Wenn aber gleich die ganze Schweineherde der einen Erzählung mit einem Exorzismus einer ganz anderen Erzählung in eine literarische Verbindung gebracht werden muss, müssen diese beiden Erzählungen eben irgendwie miteinander in Übereinstimmung gebracht werden und dies führt letztlich zu den vielen - nämlich etwa 2000 Dämonen - in nur einer besessenen Person, deren Name "Legion" ist.
Wie erwähnt, könnte der Name "Legion" eine politische Anspielung eines Redaktors auf die Legio X Fretensis und deren Anführer gewesen sein.

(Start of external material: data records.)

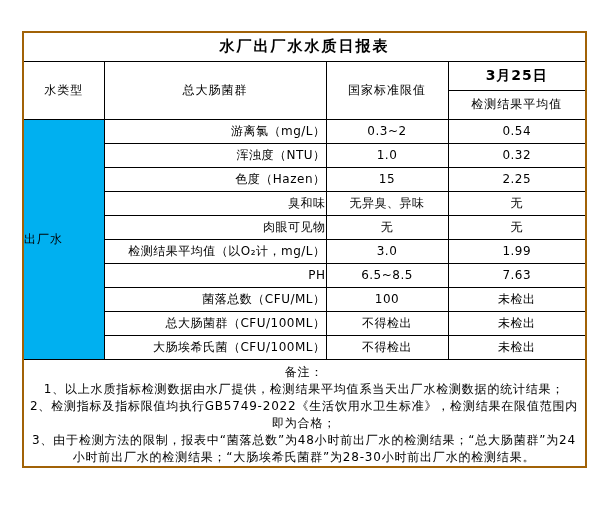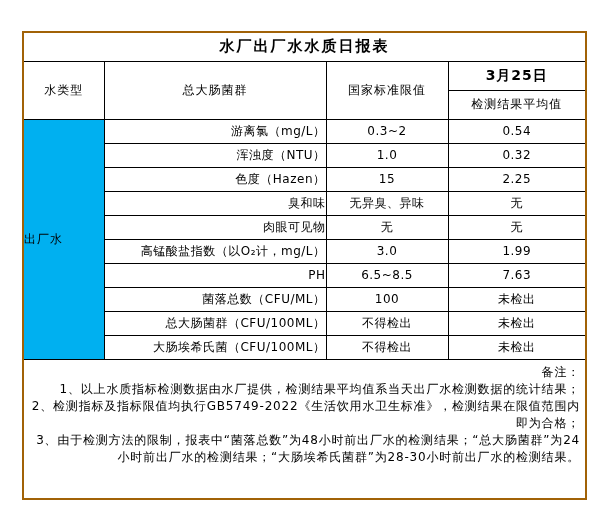--- a/index.html
+++ b/index.html
@@ -130,7 +130,7 @@
         <td class="val-cell">无</td>
       </tr>
       <tr class="data-row">
-        <td class="item-cell">高锰酸盐指数（以O₂计，mg/L）</td>
+        <td class="item-cell">检测结果平均值（以O₂计，mg/L）</td>
         <td class="val-cell">3.0</td>
         <td class="val-cell">1.99</td>
       </tr>

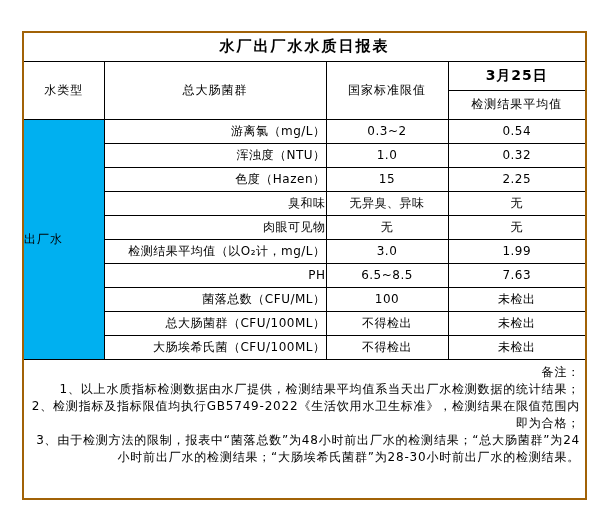--- a/index.html
+++ b/index.html
@@ -67,9 +67,9 @@
     margin-left: 35px;
   }
   td.notes-cell {
-    height: 140px;
+    height: 108px;
     vertical-align: top;
-    text-align: right;
+    text-align: center;
     padding: 4px 5px 0 4px;
     white-space: normal;
     line-height: 17px;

Rudolf Bultmann vermutete hinter der Schweineherden-Episode einen volkstümlichen, lokalen Schwank um einen geprellten Teufel bzw. Dämon. Dies mag zunächst abwegig klingen, hat aber eine gewisse Berechtigung: volkstümliche Erzählungen um geprellte und übers Ohr gehauene Dämonen und Teufel, waren schon in der Antike bekannt. So gibt es noch heute eine volkstümliche Erzählung um den geprellten Teufel, der beim Bau des Trierer Doms geholfen hat, weil ihm der gewitzte Trierer Baumeister glaubhaft machen konnte, dass hier ein Wirtshaus in Kirchengröße gebaut würde. Als dem Teufel der Betrug aufging, warf er vor Ärger eine große Säule gegen den Dom, die noch heute dort zerbrochen liegt.
Der Trierer Domstein:
Durch das dritte nachweisbare Erzählmotiv, welches in die Geschichte vom besessenen Gerasener nachträglich hineinkomponiert wurde, soll mit der Perikope erklärt werden (
aitiologische Erzählung), warum Jesus in der Gegend um Gerasa unerwünscht war und selbst nicht lehren konnte. Der Anlass hierfür ist nicht mehr rekonstruierbar.